**TASK TO CARRY OUT**
State, as a number alone, how many lines of the data contain the string "removed".

**RECORDS**
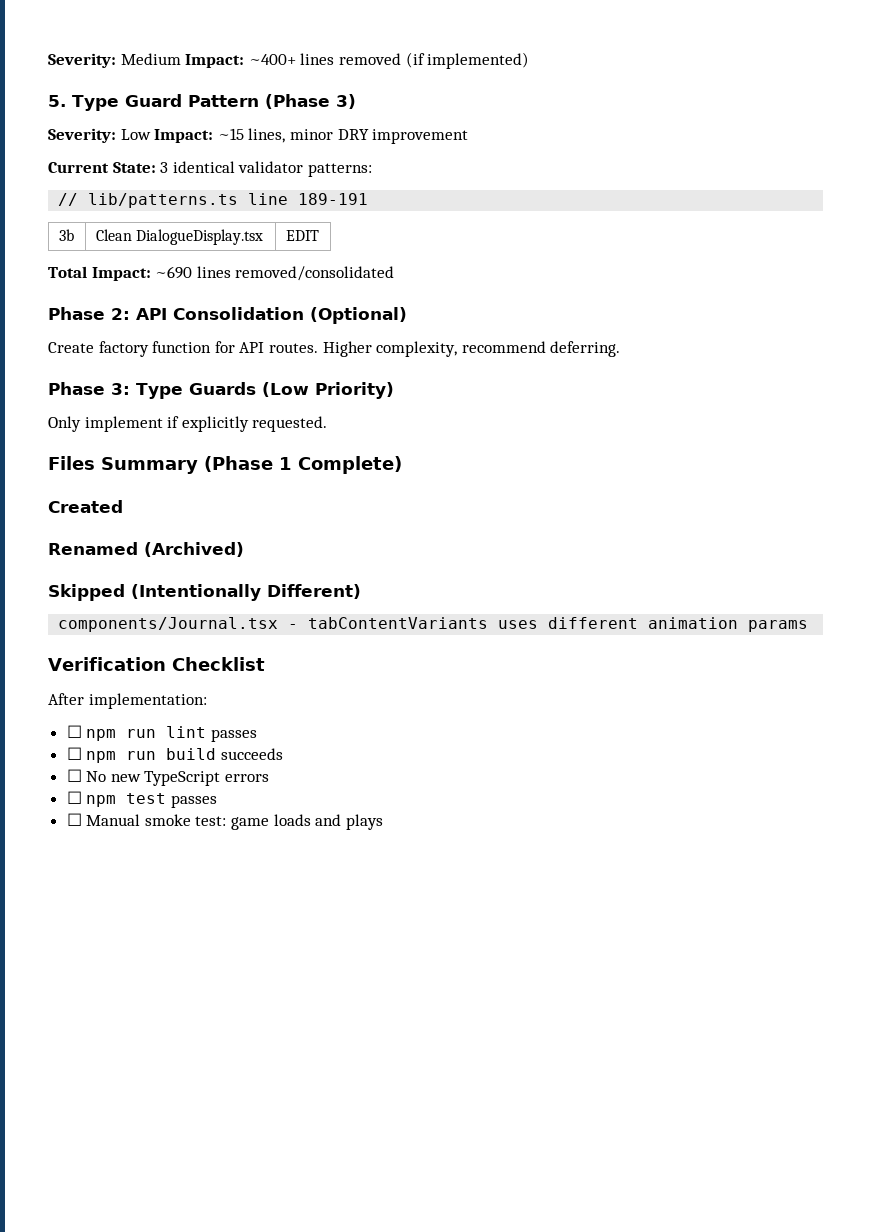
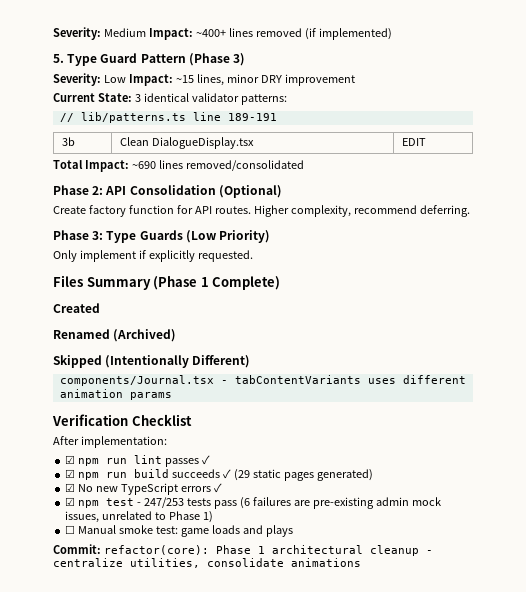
- ☐ npm run lint passes
- ☐ npm run build succeeds
- ☐ No new TypeScript errors
- ☐ npm test passes
+ ☑ npm run lint passes ✓
+ ☑ npm run build succeeds ✓ (29 static pages generated)
+ ☑ No new TypeScript errors ✓
+ ☑ npm test - 247/253 tests pass (6 failures are pre-existing admin mock issues, unrelated to Phase 1)
+ Commit: refactor(core): Phase 1 architectural cleanup - centralize utilities, consolidate animations

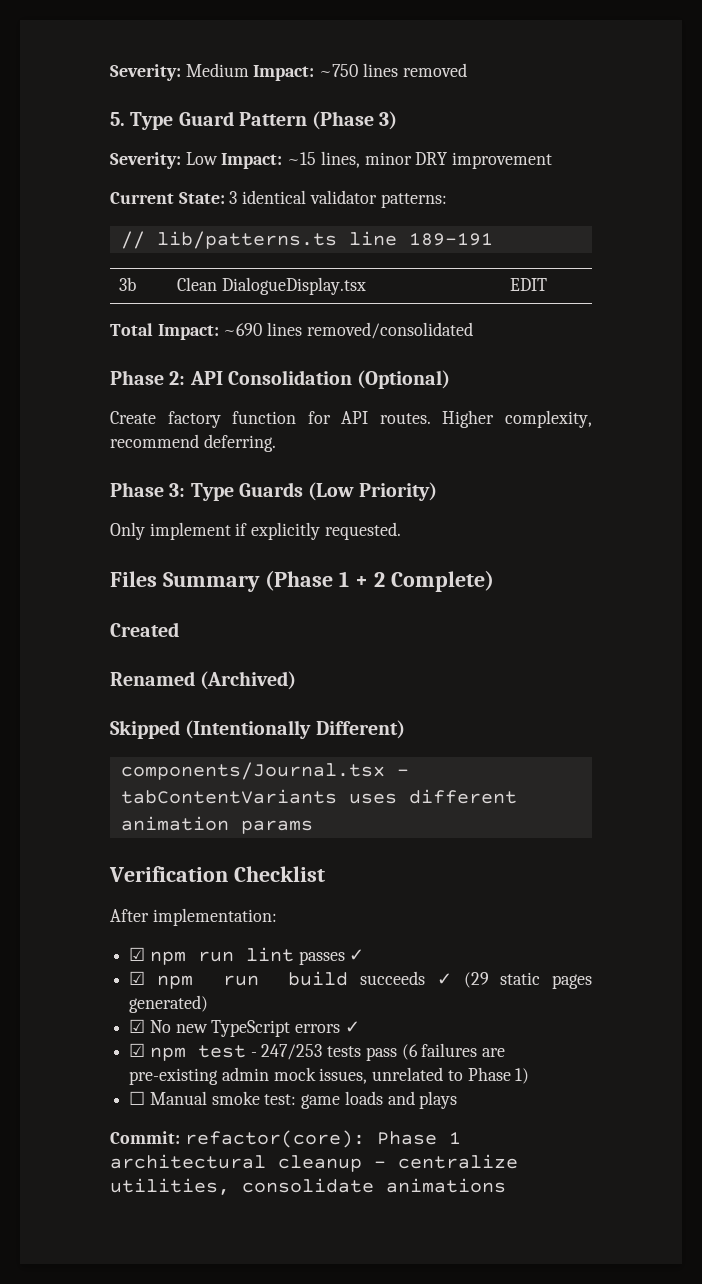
- Severity: Medium Impact: ~400+ lines removed (if implemented)
+ Severity: Medium Impact: ~750 lines removed
- Files Summary (Phase 1 Complete)
+ Files Summary (Phase 1 + 2 Complete)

**RESULT BELOW**
2